How a Bluff and a Battle Shaped New Orleans


New Orleans. Lawrence N. Powell calls it “The Accidental City” in his book of the same name. Peirce Lewis memorably named it “an impossible but inevitable city” in his book, New Orleans: The Making of an Urban Landscape. Both men have a point. New Orleans was and is a very unlikely place.

We sit in swamp land, mostly below sea level, constantly threatened with flooding and other natural disasters. We’ve endured countless plagues like Yellow Fever and had to carve out our own unique identity in the early years when the city changed hands between France and Spain every few decades. Through it all we’ve maintained a sense of pride in our home based on the gutsy cleverness of those who came before us. 

City of New Orleans

A Bluff for the Ages

If you’ve spent much time in the city, the name Jean-Baptiste Le Moyne de Bienville will be familiar. Called the Founder of New Orleans, his is a prescient presence throughout the city. His portrait can be seen in numerous shops, bars, and a fine oil painting of him is housed in the Historic New Orleans Collection on Royal Street.

Jean-Baptiste Le Moyne de Bienville

From that famous portrait it’s easy to forget that Bienville was ever a young man. But, in fact, he was only 12 when he signed up for the French Navy and 17 when he joined his brother Iberville’s expedition to explore the land around the Mississippi River in 1697. The group established a colony close to what is now Biloxi, Mississippi and Bienville was made second-in-command when Iberville returned to France in early 1699. 

Later that summer, while exploring further up the river, Bienville encountered the Carolina Galley, a British corvette with 10 cannons and commanded by a familiar face, Captain Louis Banks (or Bond depending on the source). Banks had been taken captive by Iberville only two years before during King Phillip’s War and recognized Bienville as well.

Although Bienville had only five men and two bark canoes, he nevertheless paddled out to the British ship and informed Captain Banks to leave the area immediately as just upriver French fortifications would destroy his ship if he did not. No such fortifications existed. Also, the sly 19-year-old told the older Brit, the captain wasn’t even on the fabled Mississippi River. Like La Salle some years before, the captain had overshot the river’s entrance and was firmly in French claimed territory.

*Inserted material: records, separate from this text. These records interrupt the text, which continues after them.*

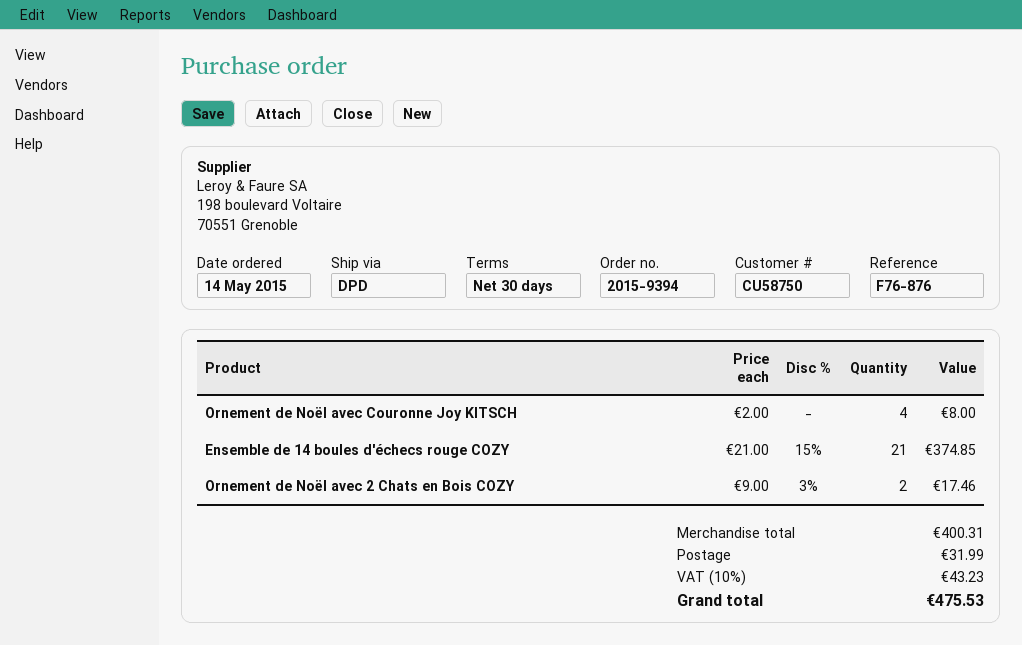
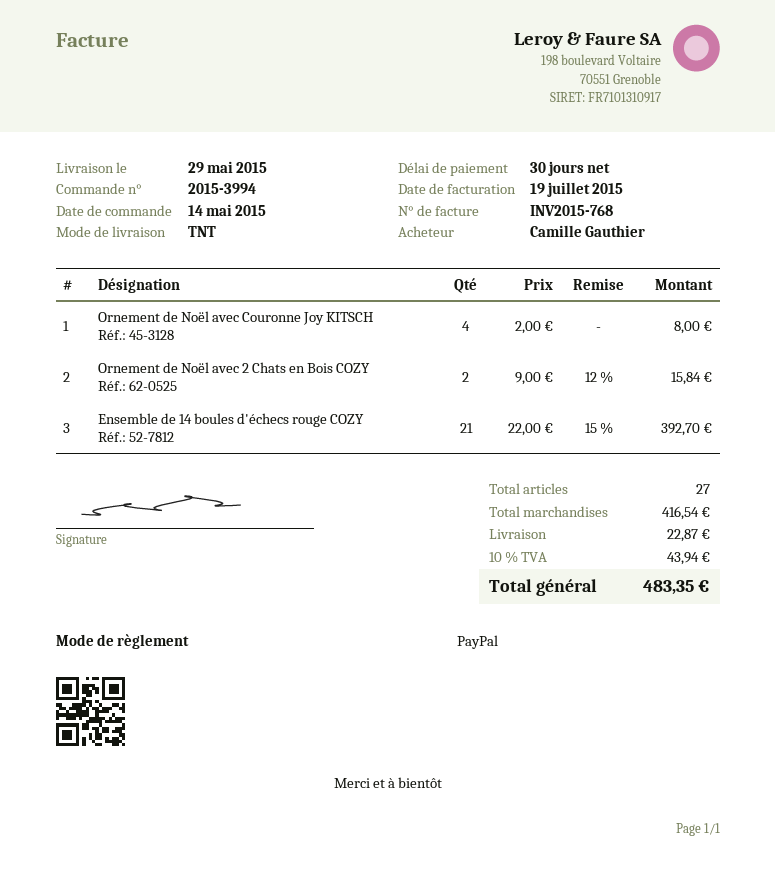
order number: 2015-9394 -> 2015-3994
shipping method: DPD -> TNT
Ensemble de 14 boules d'échecs rouge COZY: 21 x 21.00 - 15% = 374.85 -> 21 x 22.00 - 15% = 392.70
Ornement de Noël avec 2 Chats en Bois COZY: 2 x 9.00 - 3% = 17.46 -> 2 x 9.00 - 12% = 15.84
subtotal: 400.31 -> 416.54
shipping: 31.99 -> 22.87
tax: 10% = 43.23 -> 10% = 43.94
total: 475.53 -> 483.35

Banks, no doubt remembering his treatment as a prisoner of war, decided to take no chances and turned the ship around, sailing out into the Gulf, and away from the Mississippi. The area became known as English Turn and, although no forts existed there in 1699, a few short years later two were built across the river from each other there. Without Bienville’s quick thinking, the area now known as New Orleans would have been British territory and Bienville wouldn’t have founded our port city in 1717.

12 Miles Downriver

Nearly 100 years after the founding of New Orleans, the city once again found itself facing down the British, this time during the War of 1812. Sometimes called the Second War for Independence, the British were determined to capture the ports of the Mississippi and cut off supplies traveling the river. General Andrew Jackson arrived to defend New Orleans from the 15,000 British troops with only a few hundred soldiers.

Chalmette Battlefield

Jackson recruited Creole and Spanish Louisiana militiamen, 1300 sharpshooters from Tennesse, Jean Lafitte and his band of privateers known as Baratarians, and over 500 free People of Color to fight along the banks of the Mississippi some 12 miles downriver of New Orleans in Chalmette. This particular location was ideal for Jackson’s purposes as the river on one side and a large swamp on the other offered only a very narrow plot of land for the battle, essentially creating a bottleneck to trap the British in.

On January 8, 1815, the British arrived to find Jackson’s army behind ramparts and ready for battle. Although the British were exhausted after marching for days in mud up to their knees and hauling cannons through swamps, they remained certain their better trained soldiers (and superior numbers) would clear out Jackson’s army without any trouble. 

The British commander, Sir Edward Pakenham, made the mistake of sending his men straight at the entrenched Americans without ladders to climb the ramparts. The British soldiers were caught in what some termed a “turkey shoot” and suffered over 2000 casualties and a terrible defeat. Jackson’s army, on the other hand, only lost 20 men making the Battle of New Orleans one of the most lopsided military wins in history, and securing the safety of New Orleans and the newly formed United States of America.